Edit difference data:
• • •

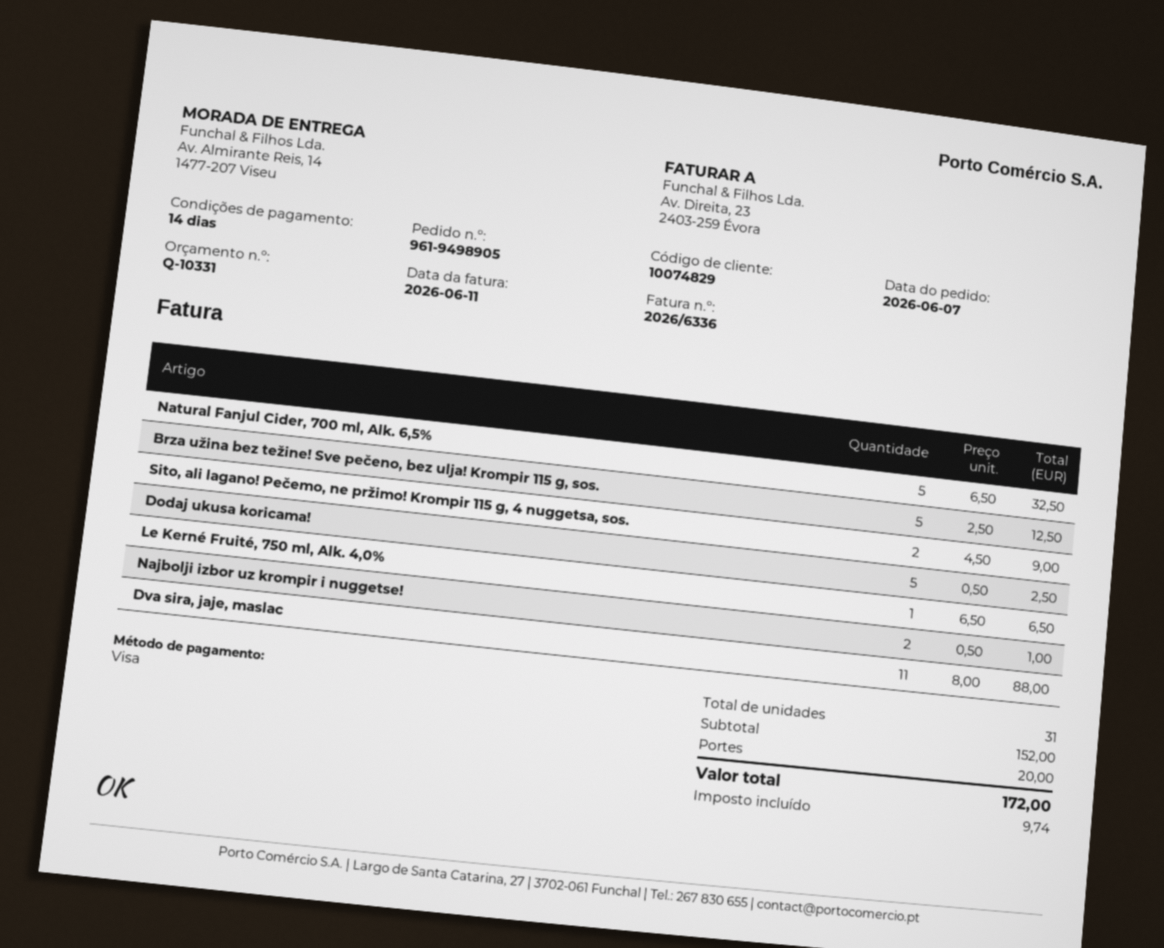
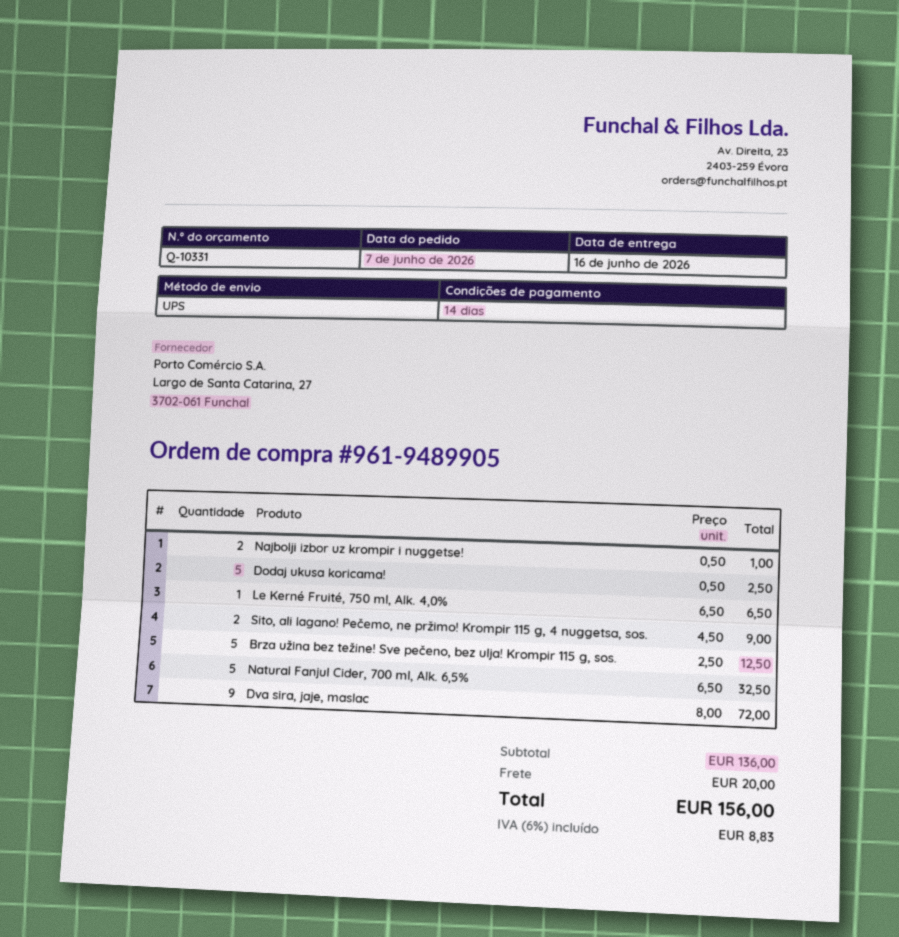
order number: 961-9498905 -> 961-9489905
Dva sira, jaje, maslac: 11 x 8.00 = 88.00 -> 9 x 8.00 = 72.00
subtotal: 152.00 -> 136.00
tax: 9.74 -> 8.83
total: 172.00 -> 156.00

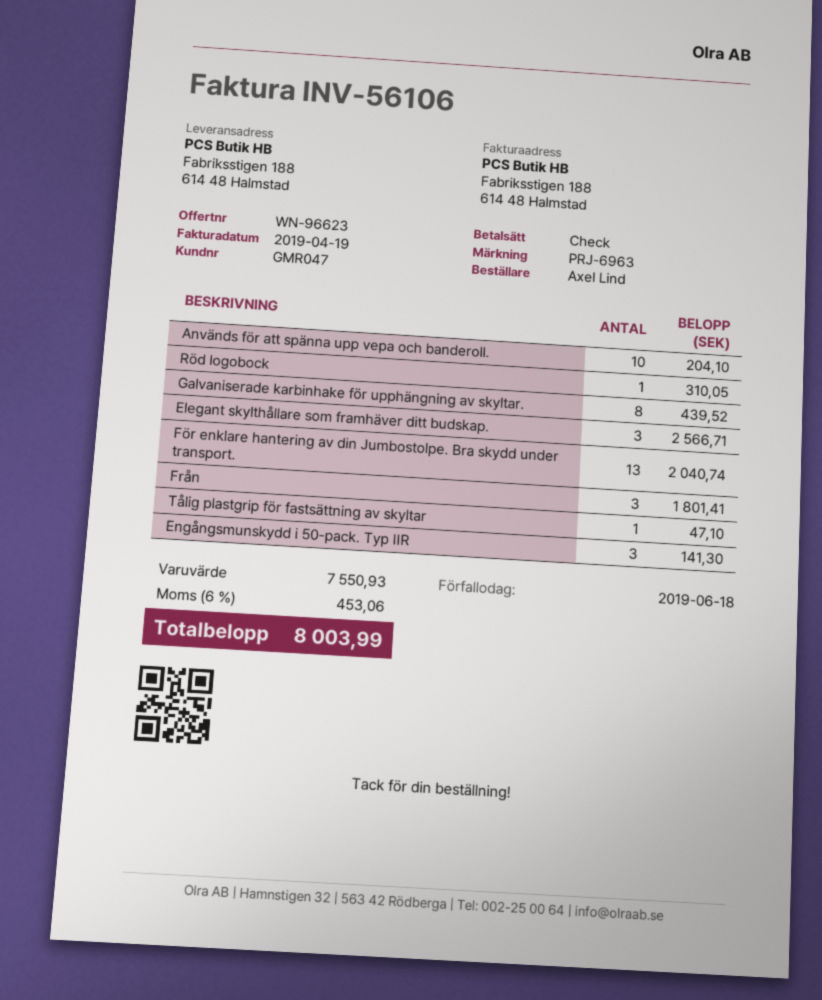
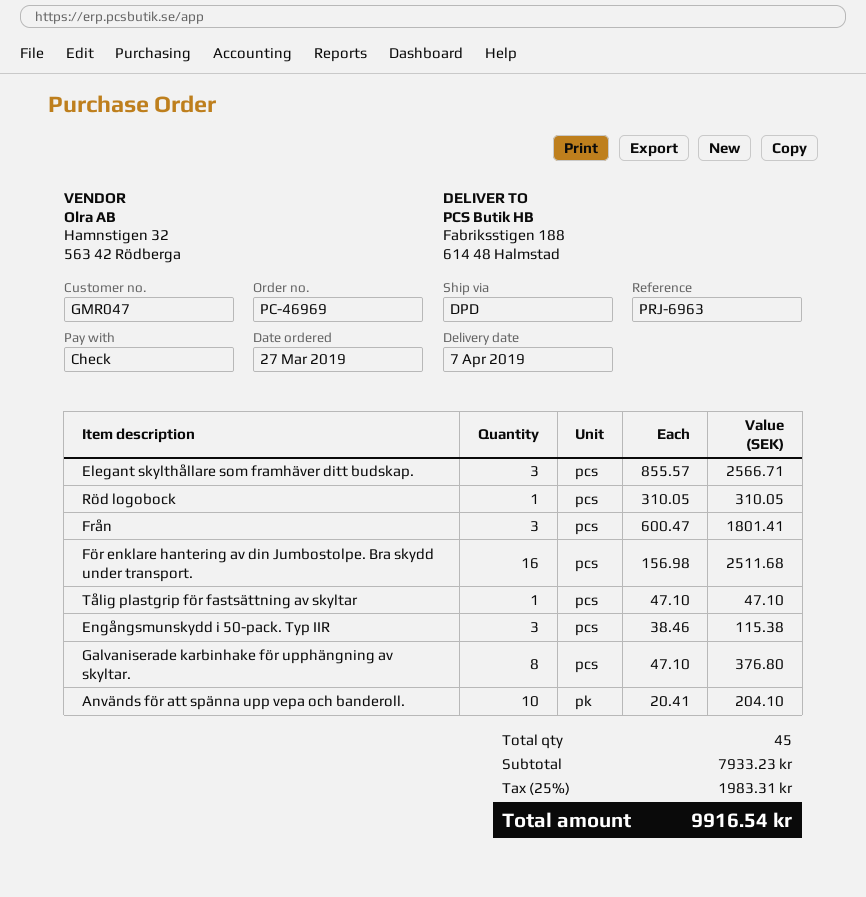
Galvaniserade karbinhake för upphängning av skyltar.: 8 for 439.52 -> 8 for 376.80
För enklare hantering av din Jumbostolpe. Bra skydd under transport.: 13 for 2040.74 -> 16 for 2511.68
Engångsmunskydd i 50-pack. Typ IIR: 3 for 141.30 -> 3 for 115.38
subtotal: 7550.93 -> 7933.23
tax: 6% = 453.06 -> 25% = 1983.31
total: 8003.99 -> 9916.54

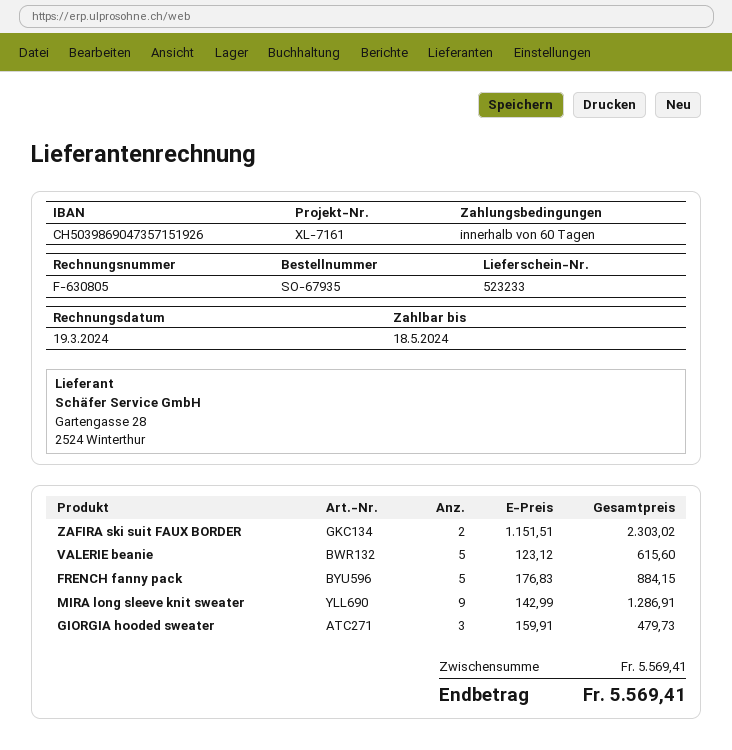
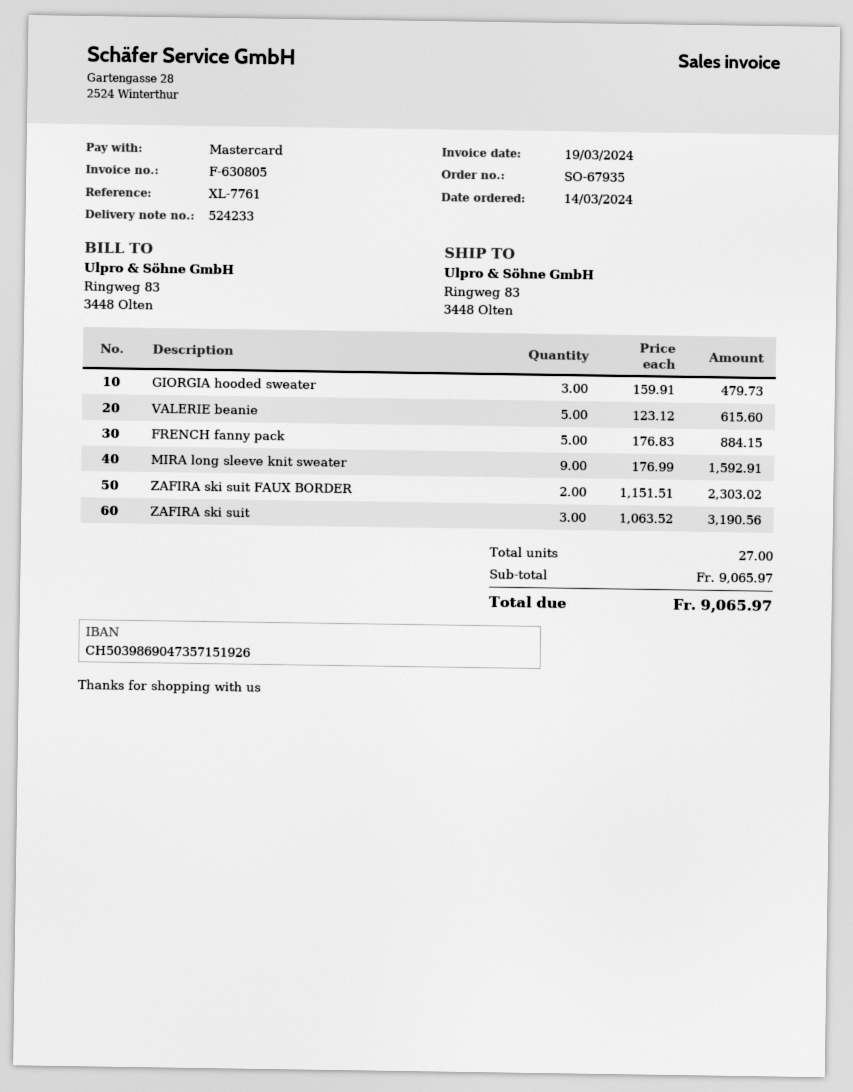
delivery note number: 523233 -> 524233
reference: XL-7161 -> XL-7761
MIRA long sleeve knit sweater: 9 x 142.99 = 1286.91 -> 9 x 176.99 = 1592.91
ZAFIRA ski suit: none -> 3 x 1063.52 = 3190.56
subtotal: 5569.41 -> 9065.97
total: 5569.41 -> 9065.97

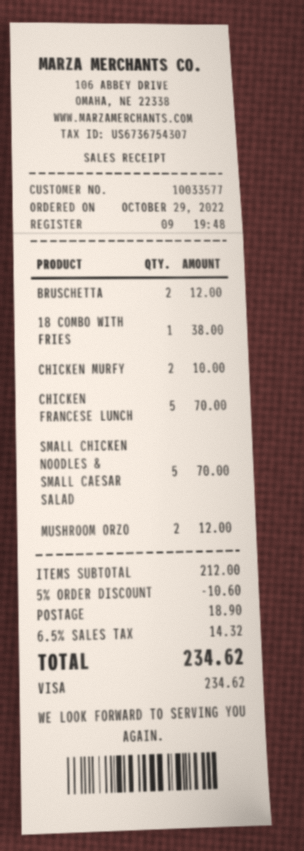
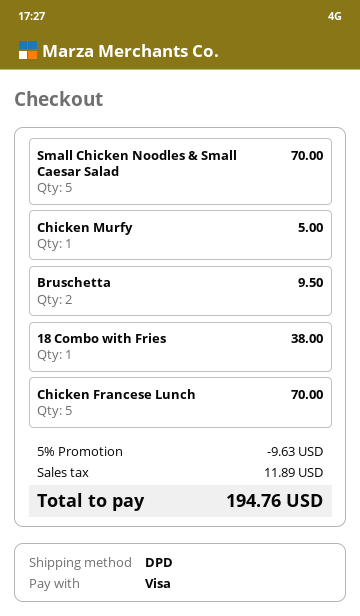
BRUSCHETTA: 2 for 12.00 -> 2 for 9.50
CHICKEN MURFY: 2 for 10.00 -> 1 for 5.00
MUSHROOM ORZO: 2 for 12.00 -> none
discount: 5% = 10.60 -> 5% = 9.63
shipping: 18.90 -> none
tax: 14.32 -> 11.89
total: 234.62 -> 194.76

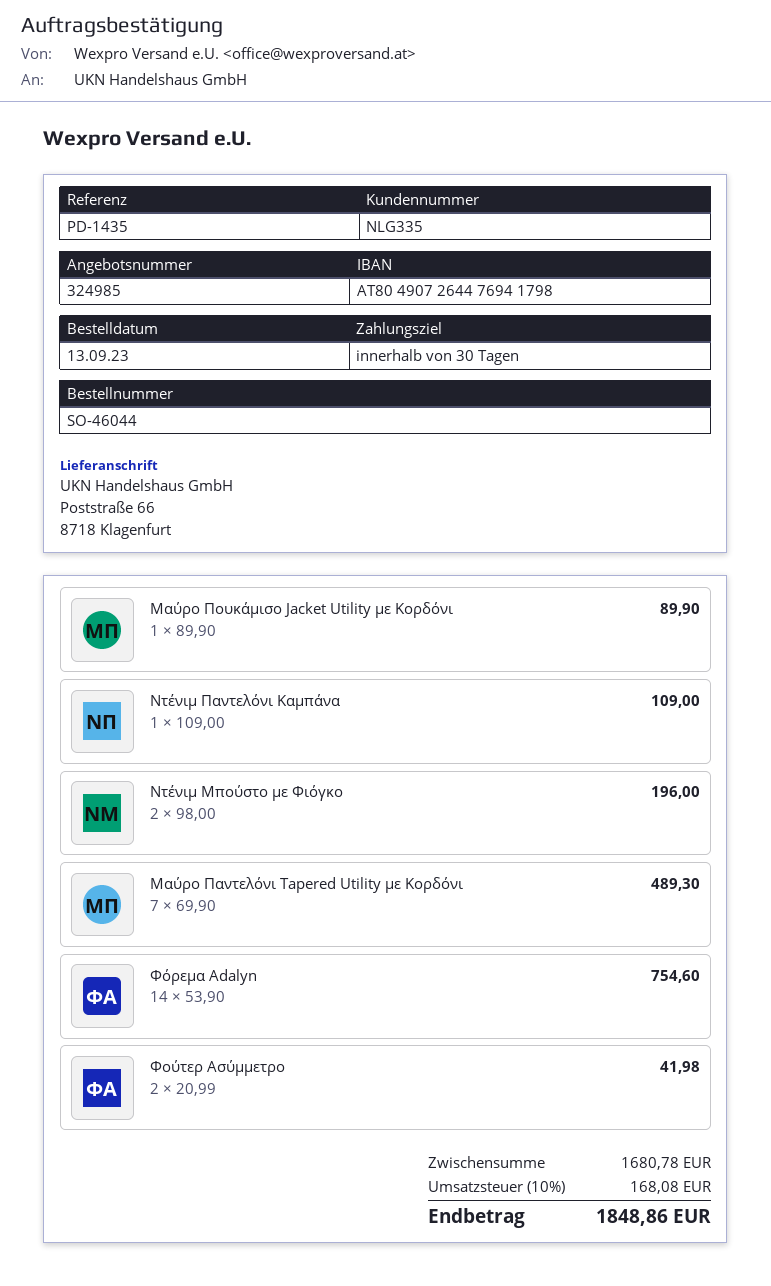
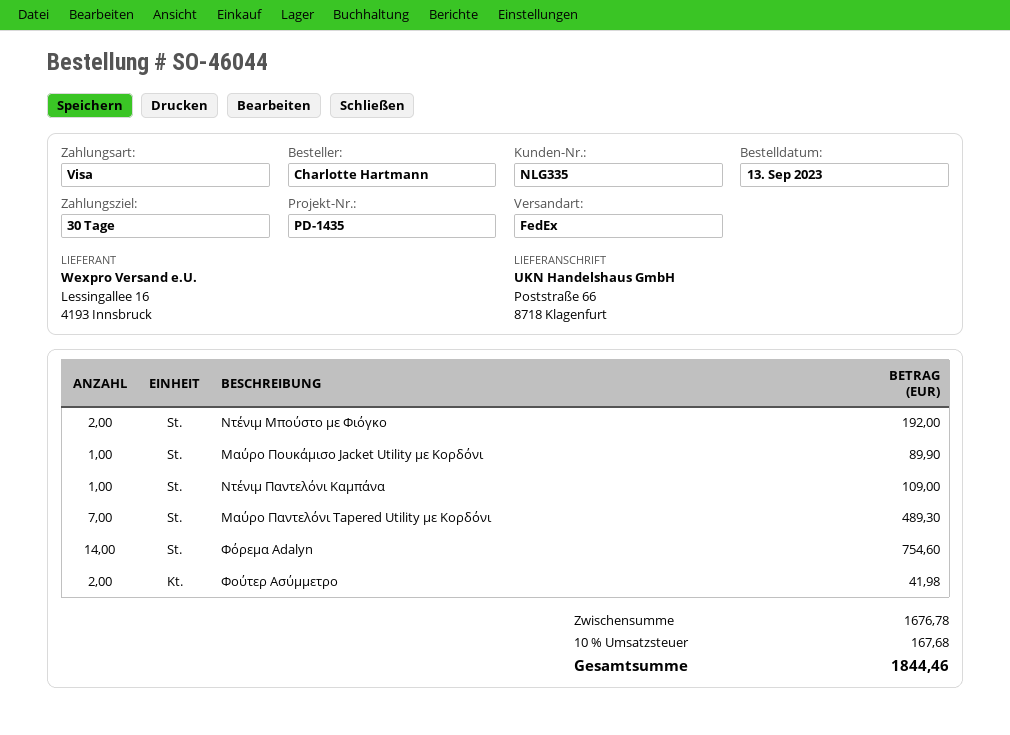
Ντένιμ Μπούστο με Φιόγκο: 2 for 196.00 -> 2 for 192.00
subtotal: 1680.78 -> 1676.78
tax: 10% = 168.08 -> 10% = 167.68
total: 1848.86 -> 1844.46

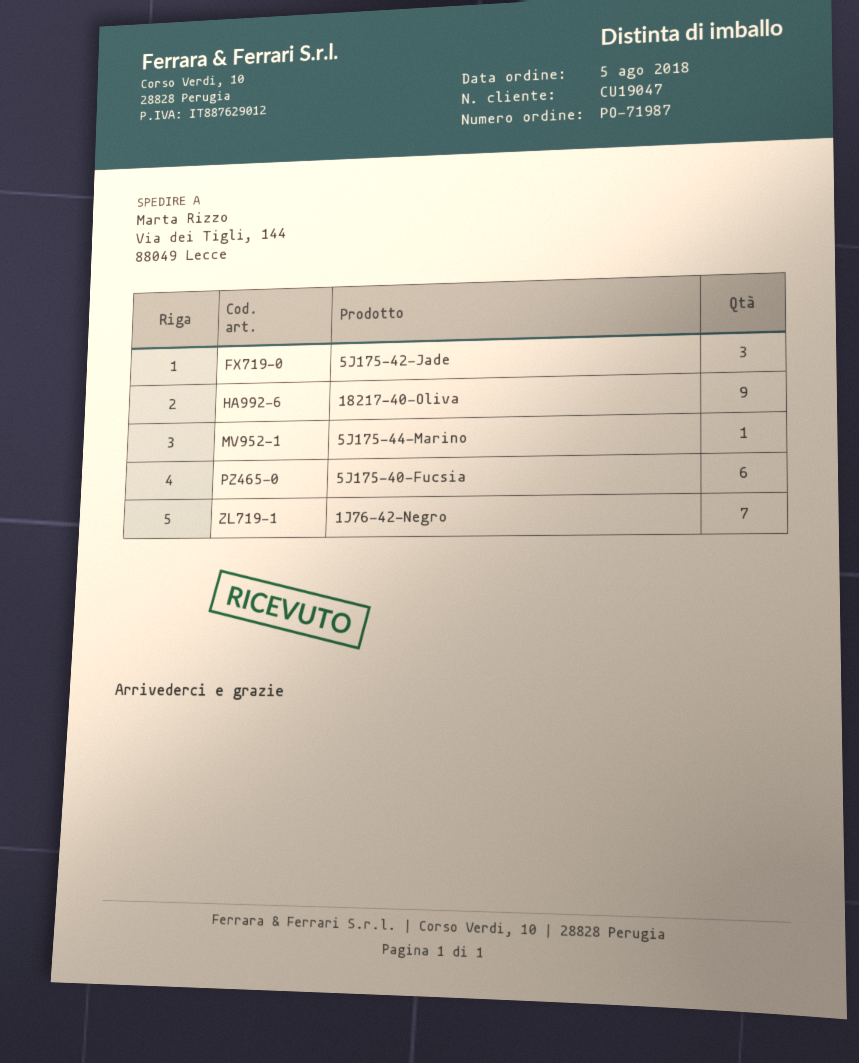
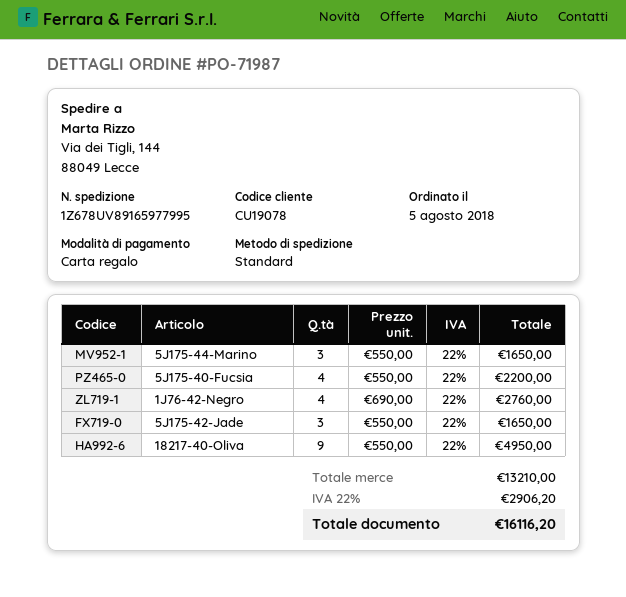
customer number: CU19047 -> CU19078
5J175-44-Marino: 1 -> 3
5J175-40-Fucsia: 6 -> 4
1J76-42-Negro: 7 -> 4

• • •

*About this exercise*: Copy the records exactly. Skip the pictures.

*Completed exercise*:
order number: 961-9498905 -> 961-9489905
Dva sira, jaje, maslac: 11 x 8.00 = 88.00 -> 9 x 8.00 = 72.00
subtotal: 152.00 -> 136.00
tax: 9.74 -> 8.83
total: 172.00 -> 156.00

Galvaniserade karbinhake för upphängning av skyltar.: 8 for 439.52 -> 8 for 376.80
För enklare hantering av din Jumbostolpe. Bra skydd under transport.: 13 for 2040.74 -> 16 for 2511.68
Engångsmunskydd i 50-pack. Typ IIR: 3 for 141.30 -> 3 for 115.38
subtotal: 7550.93 -> 7933.23
tax: 6% = 453.06 -> 25% = 1983.31
total: 8003.99 -> 9916.54

delivery note number: 523233 -> 524233
reference: XL-7161 -> XL-7761
MIRA long sleeve knit sweater: 9 x 142.99 = 1286.91 -> 9 x 176.99 = 1592.91
ZAFIRA ski suit: none -> 3 x 1063.52 = 3190.56
subtotal: 5569.41 -> 9065.97
total: 5569.41 -> 9065.97

BRUSCHETTA: 2 for 12.00 -> 2 for 9.50
CHICKEN MURFY: 2 for 10.00 -> 1 for 5.00
MUSHROOM ORZO: 2 for 12.00 -> none
discount: 5% = 10.60 -> 5% = 9.63
shipping: 18.90 -> none
tax: 14.32 -> 11.89
total: 234.62 -> 194.76

Ντένιμ Μπούστο με Φιόγκο: 2 for 196.00 -> 2 for 192.00
subtotal: 1680.78 -> 1676.78
tax: 10% = 168.08 -> 10% = 167.68
total: 1848.86 -> 1844.46

customer number: CU19047 -> CU19078
5J175-44-Marino: 1 -> 3
5J175-40-Fucsia: 6 -> 4
1J76-42-Negro: 7 -> 4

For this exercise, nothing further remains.